== What you should do ==
Line tally for the word "Modern": count the lines below that contain it and reply with the number alone.

Stored entries
━━━━━━━━

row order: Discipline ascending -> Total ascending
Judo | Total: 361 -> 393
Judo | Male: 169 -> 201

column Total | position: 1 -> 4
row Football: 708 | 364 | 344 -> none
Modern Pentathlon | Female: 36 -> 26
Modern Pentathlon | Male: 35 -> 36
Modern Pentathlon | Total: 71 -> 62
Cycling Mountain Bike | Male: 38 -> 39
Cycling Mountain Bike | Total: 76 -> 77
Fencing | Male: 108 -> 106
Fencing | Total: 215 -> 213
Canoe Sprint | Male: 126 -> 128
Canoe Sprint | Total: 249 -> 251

━━━━━━━━

== Your response ==
3